「拙速」は本当にいいこと?
「拙速(せっそく)」という言葉を聞いたことがありますか?「たとえ下手でも、とにかく早くやるほうがよい」という意味です。もともとは「巧遅は拙速に如かず」ということわざから来ていて、完璧を目指して遅れるよりも、多少不完全でも素早く行動したほうが良い、という考えが込められています。
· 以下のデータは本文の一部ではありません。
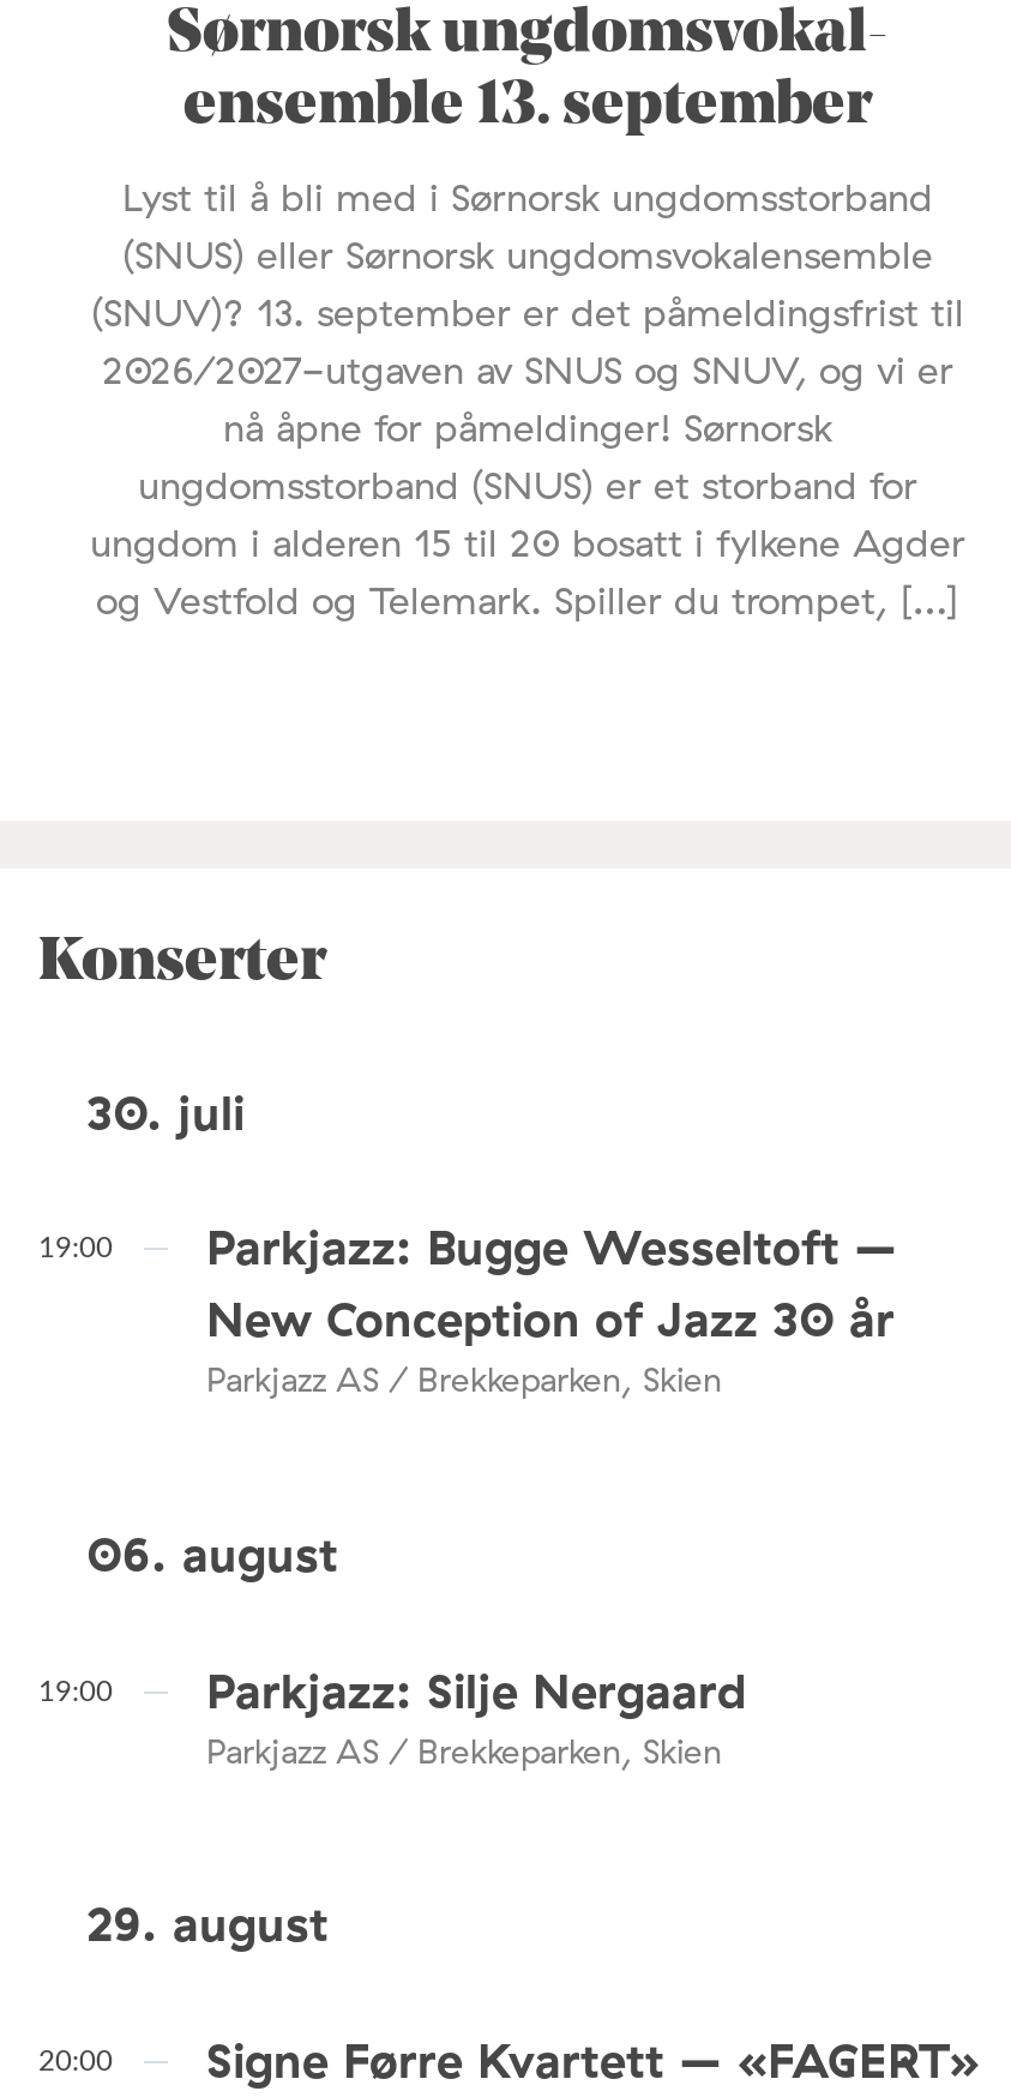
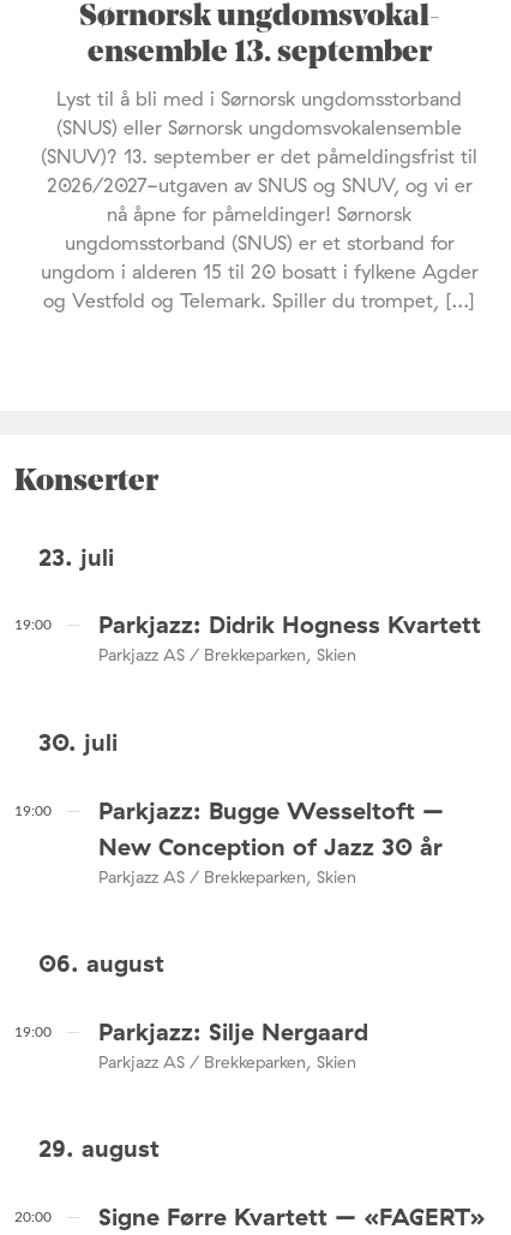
none -> [14,542,481,666] 23. juli | 19:00 | Parkjazz: Didrik Hogness Kvartett | Parkjazz AS / Brekkeparken, Skien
たとえば、ビジネスの現場では、完璧な計画を練るのに時間をかけすぎて、結局チャンスを逃してしまうことがあります。一方で、そこまでうまくなくてもいいから、まず始めてみる——そんなときに「拙速」の精神が活きてきます。現代のスピード社会では、むしろこの姿勢が求められることも少なくありません。
ただし、注意も必要です。何事も「まず適当にやってみよう」とばかり繰り返すと、品質が下がったり、信頼を失ったりする可能性もあります。特に人の命や安全が関わる分野では、慎重さが何よりも大切です。
つまり、「拙速」は状況次第。スピードが命の場面では立派な褒め言葉になりますが、すべてに当てはまるわけではないのです。大切なのは、「今、何が優先されるべきか」を見極めること。うまく使い分けることで、仕事も人生ももっとスムーズに進みます。